◆ Task prompt ◆
Sift through the material below and return the lines with "оболочку".
========================================
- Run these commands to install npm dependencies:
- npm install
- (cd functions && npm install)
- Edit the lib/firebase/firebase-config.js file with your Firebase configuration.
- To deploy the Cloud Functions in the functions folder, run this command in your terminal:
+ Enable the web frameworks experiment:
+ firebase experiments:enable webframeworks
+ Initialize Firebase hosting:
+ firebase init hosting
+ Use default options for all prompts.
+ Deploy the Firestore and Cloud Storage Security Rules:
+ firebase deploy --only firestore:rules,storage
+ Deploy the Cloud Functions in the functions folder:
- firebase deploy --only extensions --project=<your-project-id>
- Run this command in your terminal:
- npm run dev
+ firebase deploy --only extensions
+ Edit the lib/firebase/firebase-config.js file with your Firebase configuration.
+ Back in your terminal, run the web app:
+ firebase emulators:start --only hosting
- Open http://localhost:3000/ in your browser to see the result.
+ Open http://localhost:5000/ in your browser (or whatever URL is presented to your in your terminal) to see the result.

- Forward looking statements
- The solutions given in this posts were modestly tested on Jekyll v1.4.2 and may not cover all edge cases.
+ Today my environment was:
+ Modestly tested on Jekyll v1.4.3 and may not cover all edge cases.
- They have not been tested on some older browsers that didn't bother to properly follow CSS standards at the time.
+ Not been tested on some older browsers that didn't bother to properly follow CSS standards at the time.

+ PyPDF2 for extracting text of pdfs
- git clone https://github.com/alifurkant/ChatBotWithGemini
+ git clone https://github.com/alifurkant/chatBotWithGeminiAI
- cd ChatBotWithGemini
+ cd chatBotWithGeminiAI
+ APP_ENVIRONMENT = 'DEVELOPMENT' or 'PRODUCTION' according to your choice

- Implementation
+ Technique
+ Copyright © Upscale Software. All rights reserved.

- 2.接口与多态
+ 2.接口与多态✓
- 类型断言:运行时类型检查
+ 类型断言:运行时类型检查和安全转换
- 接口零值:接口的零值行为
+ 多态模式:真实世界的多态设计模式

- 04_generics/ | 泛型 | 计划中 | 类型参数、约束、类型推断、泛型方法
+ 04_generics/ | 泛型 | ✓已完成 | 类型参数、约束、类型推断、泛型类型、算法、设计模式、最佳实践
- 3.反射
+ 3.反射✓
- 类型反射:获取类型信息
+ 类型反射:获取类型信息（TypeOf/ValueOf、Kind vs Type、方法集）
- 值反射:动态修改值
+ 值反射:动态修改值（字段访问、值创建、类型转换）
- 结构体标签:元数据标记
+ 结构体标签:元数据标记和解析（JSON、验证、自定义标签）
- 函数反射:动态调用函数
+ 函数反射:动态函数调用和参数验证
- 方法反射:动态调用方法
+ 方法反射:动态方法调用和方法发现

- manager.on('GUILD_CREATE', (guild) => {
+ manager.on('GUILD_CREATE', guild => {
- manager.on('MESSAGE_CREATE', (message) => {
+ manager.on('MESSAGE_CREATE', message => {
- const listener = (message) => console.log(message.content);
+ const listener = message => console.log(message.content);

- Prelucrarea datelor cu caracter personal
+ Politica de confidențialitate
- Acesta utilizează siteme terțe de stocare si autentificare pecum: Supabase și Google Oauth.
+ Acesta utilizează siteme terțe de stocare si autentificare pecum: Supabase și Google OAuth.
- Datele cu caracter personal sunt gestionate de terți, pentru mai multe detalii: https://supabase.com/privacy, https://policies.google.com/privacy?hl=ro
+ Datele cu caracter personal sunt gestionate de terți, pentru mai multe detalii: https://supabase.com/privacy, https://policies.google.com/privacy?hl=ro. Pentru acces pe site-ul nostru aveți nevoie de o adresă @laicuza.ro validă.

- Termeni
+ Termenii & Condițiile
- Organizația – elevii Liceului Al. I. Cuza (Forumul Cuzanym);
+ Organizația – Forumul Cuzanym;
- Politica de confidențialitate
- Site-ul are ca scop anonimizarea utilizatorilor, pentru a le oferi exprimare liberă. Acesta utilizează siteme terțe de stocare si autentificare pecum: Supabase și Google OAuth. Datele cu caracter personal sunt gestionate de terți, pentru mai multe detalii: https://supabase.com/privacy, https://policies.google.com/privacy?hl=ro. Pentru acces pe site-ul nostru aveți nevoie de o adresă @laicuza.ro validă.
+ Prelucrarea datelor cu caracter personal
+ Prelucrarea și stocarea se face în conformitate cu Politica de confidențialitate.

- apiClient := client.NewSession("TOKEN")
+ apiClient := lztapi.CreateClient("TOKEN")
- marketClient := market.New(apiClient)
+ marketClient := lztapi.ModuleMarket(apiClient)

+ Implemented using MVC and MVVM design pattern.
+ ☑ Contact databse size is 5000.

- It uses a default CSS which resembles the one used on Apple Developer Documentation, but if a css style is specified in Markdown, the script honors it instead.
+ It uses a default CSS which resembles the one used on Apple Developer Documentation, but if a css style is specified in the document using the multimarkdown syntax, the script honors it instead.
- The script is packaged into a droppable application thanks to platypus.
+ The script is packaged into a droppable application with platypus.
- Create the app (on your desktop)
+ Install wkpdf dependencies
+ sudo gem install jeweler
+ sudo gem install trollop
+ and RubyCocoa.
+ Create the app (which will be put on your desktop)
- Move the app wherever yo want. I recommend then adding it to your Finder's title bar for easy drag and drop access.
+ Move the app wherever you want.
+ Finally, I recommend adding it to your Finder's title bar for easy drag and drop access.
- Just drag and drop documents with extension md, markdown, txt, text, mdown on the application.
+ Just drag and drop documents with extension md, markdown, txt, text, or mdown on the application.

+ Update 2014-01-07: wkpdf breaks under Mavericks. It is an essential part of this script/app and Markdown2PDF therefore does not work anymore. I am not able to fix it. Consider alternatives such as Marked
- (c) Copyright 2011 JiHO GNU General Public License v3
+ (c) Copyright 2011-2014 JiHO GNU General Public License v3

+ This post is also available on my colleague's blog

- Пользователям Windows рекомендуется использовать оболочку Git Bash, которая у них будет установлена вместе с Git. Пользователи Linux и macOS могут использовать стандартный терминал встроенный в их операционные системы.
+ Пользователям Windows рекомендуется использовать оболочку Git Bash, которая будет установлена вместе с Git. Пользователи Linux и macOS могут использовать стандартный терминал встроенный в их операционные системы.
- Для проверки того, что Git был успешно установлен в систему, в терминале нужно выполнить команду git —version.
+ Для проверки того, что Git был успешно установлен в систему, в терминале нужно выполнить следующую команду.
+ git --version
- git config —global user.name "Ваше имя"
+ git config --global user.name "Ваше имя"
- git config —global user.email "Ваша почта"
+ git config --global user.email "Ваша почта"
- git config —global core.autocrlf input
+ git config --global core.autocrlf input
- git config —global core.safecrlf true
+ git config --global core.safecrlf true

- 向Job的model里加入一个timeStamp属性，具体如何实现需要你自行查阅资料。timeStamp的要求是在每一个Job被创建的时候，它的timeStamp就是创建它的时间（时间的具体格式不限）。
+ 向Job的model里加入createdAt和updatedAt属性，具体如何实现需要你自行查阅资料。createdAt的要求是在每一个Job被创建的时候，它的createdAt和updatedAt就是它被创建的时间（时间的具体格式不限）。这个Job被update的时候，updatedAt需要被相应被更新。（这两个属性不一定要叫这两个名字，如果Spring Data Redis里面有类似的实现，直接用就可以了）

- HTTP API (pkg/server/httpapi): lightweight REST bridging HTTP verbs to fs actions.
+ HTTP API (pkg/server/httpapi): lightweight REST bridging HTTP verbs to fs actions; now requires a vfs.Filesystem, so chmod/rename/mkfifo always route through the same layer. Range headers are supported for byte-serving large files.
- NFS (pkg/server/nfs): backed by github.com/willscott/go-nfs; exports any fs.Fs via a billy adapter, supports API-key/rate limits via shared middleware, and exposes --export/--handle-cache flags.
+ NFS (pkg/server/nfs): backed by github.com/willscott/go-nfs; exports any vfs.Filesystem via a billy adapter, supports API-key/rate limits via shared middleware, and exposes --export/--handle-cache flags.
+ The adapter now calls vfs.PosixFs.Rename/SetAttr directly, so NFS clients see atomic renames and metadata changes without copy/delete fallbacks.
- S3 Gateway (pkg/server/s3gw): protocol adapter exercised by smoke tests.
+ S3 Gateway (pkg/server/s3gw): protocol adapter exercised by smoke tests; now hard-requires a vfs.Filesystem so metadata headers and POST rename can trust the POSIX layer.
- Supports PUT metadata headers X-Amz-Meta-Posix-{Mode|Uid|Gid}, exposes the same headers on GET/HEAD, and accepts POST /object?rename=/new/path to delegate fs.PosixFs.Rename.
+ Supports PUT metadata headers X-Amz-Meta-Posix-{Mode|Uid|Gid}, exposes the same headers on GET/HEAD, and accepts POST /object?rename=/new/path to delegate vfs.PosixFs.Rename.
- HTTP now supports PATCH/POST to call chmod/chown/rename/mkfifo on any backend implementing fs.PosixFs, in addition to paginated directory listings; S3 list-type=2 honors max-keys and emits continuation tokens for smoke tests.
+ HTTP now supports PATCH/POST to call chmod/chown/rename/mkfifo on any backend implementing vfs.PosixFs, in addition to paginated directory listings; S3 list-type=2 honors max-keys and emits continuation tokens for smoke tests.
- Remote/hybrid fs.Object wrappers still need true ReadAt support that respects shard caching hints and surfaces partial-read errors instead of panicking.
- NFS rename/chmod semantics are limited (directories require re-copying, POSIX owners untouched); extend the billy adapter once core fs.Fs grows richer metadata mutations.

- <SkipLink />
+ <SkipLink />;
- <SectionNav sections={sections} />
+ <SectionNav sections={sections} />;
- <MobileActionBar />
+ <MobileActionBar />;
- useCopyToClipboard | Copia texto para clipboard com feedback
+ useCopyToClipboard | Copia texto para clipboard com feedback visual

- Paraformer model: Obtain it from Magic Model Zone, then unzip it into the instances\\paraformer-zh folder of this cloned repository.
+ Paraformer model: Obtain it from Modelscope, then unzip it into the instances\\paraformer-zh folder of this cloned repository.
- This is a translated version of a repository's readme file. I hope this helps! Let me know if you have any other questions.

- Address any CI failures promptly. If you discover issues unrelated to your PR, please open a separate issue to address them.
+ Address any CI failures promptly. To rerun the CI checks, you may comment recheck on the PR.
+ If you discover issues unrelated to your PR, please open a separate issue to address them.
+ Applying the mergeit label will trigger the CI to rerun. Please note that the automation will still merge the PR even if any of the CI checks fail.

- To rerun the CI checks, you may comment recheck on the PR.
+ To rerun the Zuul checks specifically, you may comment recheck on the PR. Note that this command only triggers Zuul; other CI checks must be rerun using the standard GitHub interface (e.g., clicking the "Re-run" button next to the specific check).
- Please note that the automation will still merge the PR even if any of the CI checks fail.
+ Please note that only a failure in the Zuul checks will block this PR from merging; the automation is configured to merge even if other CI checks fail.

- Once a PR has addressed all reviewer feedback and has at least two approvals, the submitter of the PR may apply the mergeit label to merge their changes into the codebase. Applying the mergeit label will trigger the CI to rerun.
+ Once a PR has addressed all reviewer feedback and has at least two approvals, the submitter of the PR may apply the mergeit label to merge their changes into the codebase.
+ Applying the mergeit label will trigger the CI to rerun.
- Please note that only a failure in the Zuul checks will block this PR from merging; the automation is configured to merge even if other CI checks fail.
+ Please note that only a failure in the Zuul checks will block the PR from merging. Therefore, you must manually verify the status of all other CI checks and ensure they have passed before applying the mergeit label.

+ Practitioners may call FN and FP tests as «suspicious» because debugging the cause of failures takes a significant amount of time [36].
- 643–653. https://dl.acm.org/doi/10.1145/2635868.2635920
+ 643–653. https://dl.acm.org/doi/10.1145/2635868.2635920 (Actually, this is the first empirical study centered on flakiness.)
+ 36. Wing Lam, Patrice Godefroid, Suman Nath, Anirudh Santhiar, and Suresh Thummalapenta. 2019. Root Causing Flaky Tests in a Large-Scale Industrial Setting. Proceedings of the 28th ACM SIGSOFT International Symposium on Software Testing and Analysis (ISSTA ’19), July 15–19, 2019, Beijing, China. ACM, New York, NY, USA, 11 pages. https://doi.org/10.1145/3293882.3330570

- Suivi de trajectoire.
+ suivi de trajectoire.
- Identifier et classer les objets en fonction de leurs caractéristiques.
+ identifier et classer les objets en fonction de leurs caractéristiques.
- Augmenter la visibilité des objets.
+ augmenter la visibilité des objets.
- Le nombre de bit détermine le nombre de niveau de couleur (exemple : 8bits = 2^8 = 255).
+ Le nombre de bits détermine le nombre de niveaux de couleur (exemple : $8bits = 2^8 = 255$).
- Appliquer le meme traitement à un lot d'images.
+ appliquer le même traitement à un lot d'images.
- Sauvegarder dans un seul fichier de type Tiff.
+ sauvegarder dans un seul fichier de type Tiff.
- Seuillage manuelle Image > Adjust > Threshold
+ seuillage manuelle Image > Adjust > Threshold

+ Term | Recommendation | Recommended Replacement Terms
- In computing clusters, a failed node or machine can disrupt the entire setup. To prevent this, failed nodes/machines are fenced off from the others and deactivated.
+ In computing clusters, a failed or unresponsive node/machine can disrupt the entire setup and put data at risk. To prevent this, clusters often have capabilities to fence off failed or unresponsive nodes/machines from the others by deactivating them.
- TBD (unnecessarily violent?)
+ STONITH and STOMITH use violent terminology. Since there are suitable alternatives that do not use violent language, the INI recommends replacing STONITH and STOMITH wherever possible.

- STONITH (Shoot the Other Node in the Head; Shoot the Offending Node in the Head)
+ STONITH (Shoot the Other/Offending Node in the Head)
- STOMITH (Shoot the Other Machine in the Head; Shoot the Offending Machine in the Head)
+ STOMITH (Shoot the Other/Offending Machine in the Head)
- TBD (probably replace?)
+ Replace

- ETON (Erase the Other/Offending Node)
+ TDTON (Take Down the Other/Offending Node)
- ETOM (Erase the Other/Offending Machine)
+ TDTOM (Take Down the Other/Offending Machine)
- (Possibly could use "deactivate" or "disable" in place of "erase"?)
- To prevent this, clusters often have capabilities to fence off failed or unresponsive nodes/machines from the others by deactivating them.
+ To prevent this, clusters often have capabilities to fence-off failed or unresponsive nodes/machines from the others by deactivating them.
========================================
◆ Solution below ◆
- Пользователям Windows рекомендуется использовать оболочку Git Bash, которая у них будет установлена вместе с Git. Пользователи Linux и macOS могут использовать стандартный терминал встроенный в их операционные системы.
+ Пользователям Windows рекомендуется использовать оболочку Git Bash, которая будет установлена вместе с Git. Пользователи Linux и macOS могут использовать стандартный терминал встроенный в их операционные системы.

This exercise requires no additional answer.